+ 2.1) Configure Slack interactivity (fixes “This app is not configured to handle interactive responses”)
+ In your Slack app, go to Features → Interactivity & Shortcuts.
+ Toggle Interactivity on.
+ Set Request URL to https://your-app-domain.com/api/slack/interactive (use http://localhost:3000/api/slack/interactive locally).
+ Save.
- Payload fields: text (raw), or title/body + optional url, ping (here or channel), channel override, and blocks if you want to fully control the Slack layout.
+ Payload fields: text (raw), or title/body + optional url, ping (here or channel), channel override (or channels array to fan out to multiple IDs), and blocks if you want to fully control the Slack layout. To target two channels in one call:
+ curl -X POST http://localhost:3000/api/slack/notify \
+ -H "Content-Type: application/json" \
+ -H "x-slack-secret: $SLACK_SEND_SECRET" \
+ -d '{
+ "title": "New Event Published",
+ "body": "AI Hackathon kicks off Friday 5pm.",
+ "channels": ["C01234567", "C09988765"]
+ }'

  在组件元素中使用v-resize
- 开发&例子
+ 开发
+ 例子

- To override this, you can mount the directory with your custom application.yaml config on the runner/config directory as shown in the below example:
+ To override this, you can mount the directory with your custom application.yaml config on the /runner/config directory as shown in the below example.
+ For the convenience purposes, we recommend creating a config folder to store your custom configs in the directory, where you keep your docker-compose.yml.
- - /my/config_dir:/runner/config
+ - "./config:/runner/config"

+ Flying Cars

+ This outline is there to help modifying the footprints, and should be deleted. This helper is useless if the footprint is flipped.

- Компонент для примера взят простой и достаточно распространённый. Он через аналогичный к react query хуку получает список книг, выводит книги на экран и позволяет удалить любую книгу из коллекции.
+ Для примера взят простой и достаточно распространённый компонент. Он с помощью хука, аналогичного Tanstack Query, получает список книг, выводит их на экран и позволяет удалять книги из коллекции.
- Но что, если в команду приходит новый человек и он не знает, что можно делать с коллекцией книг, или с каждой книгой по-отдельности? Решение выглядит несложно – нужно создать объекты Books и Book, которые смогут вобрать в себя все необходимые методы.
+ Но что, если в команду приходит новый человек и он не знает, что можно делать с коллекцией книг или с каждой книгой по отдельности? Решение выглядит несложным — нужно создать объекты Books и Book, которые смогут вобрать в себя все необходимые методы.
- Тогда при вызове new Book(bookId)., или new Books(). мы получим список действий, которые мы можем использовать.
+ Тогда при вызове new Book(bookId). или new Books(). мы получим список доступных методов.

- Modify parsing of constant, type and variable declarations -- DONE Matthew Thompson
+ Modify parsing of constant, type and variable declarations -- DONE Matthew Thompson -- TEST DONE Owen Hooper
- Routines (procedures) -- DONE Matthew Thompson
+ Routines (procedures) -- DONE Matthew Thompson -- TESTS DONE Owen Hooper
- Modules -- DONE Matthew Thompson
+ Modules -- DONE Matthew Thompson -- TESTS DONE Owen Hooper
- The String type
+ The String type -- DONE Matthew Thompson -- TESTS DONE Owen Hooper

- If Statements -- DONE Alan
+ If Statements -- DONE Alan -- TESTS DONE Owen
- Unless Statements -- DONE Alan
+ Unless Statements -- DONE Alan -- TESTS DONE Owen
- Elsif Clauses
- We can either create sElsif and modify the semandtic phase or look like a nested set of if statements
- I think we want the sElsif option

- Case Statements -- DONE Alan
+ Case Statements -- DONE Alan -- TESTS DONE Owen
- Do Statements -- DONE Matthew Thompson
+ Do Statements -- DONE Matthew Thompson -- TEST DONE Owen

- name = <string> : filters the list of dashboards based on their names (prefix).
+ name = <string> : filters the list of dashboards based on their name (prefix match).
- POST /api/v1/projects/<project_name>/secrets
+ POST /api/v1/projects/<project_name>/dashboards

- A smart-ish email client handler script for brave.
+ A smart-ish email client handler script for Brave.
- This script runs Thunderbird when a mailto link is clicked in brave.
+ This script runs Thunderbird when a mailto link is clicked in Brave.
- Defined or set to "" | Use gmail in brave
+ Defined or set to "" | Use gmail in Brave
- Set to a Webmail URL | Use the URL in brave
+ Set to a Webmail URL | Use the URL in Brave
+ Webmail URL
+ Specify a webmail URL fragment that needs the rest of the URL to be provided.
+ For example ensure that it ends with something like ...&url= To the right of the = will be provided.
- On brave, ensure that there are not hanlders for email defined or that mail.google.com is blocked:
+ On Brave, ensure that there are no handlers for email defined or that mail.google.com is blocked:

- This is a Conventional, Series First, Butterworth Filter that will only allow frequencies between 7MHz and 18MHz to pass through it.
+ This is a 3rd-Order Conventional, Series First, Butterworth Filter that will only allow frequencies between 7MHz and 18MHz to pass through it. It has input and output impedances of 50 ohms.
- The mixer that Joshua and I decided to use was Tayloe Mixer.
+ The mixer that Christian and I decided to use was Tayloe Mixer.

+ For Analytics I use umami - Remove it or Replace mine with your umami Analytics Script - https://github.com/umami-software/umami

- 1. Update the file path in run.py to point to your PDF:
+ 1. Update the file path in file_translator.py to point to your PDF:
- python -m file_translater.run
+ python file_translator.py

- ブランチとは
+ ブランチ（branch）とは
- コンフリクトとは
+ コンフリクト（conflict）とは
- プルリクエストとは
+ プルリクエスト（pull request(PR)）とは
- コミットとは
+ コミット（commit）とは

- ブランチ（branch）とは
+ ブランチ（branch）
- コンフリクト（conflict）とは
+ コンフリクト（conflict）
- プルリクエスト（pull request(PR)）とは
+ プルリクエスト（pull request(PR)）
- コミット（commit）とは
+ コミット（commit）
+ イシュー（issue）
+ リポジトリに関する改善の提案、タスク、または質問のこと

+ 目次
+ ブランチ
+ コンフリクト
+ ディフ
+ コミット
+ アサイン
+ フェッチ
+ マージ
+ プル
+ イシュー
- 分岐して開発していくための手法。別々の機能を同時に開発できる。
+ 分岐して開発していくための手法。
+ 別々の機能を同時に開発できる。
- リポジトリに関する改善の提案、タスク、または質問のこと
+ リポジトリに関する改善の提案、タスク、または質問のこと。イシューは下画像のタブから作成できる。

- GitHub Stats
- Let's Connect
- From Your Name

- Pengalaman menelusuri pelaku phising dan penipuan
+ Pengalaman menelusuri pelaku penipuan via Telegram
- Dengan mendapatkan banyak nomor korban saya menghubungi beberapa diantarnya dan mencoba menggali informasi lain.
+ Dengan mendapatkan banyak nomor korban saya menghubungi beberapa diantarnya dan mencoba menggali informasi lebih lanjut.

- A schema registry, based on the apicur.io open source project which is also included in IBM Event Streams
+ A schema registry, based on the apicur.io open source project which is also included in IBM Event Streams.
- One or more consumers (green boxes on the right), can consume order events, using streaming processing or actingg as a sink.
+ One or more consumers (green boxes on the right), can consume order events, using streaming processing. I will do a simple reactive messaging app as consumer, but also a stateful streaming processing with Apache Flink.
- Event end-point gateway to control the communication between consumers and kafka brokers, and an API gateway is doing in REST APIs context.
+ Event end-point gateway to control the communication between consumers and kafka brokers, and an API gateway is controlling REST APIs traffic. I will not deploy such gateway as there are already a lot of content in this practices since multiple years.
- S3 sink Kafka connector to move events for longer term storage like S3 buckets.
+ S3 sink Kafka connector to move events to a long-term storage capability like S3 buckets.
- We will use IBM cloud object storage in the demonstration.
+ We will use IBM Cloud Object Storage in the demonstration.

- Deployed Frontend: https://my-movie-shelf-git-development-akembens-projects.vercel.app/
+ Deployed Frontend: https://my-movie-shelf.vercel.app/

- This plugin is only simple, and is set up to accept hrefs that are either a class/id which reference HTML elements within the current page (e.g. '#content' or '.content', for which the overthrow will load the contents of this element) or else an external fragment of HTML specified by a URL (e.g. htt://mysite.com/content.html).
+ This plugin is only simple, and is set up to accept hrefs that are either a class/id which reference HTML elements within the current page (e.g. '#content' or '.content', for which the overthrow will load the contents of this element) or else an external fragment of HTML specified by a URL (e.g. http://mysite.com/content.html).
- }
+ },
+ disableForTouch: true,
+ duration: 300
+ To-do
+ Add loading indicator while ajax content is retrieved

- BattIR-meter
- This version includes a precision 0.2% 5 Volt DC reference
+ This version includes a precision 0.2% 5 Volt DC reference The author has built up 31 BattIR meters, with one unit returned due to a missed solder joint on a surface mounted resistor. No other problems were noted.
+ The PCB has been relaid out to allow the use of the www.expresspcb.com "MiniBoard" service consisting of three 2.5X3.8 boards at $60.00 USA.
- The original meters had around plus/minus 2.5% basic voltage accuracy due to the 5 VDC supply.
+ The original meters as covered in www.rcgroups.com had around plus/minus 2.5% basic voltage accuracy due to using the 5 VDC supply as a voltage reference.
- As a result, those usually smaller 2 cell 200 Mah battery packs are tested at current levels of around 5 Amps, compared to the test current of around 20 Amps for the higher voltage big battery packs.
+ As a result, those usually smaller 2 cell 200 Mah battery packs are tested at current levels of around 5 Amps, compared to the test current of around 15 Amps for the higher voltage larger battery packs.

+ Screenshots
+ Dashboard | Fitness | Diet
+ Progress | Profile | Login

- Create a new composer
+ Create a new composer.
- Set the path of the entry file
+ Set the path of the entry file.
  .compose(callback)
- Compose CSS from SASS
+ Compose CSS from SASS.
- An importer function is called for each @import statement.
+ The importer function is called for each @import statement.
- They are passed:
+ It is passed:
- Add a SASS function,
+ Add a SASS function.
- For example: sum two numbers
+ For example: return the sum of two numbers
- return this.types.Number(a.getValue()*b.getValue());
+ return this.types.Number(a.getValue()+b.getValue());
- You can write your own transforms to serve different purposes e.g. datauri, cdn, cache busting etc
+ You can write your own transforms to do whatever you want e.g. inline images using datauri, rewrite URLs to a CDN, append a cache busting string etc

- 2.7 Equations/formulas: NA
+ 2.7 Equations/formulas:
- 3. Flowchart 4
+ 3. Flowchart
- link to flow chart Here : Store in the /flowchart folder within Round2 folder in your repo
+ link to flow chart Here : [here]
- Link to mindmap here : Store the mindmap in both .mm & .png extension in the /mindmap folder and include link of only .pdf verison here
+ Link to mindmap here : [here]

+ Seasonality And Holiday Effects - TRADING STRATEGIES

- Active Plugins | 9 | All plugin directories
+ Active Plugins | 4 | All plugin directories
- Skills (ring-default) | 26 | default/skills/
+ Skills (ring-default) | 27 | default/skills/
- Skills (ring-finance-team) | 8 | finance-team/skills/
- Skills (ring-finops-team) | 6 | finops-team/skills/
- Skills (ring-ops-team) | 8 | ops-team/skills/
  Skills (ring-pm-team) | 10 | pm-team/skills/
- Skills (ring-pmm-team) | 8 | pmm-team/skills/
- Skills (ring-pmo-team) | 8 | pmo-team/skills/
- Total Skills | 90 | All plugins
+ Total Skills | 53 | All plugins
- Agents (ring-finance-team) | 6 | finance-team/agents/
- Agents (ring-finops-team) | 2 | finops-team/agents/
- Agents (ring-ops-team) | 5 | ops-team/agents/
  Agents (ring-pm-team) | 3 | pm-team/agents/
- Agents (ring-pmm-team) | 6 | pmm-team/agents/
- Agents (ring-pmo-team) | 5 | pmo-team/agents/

:: WHAT YOU WILL DO ::
Only a number is wanted: how many lines above include "purposes"?

:: RESULT ::
2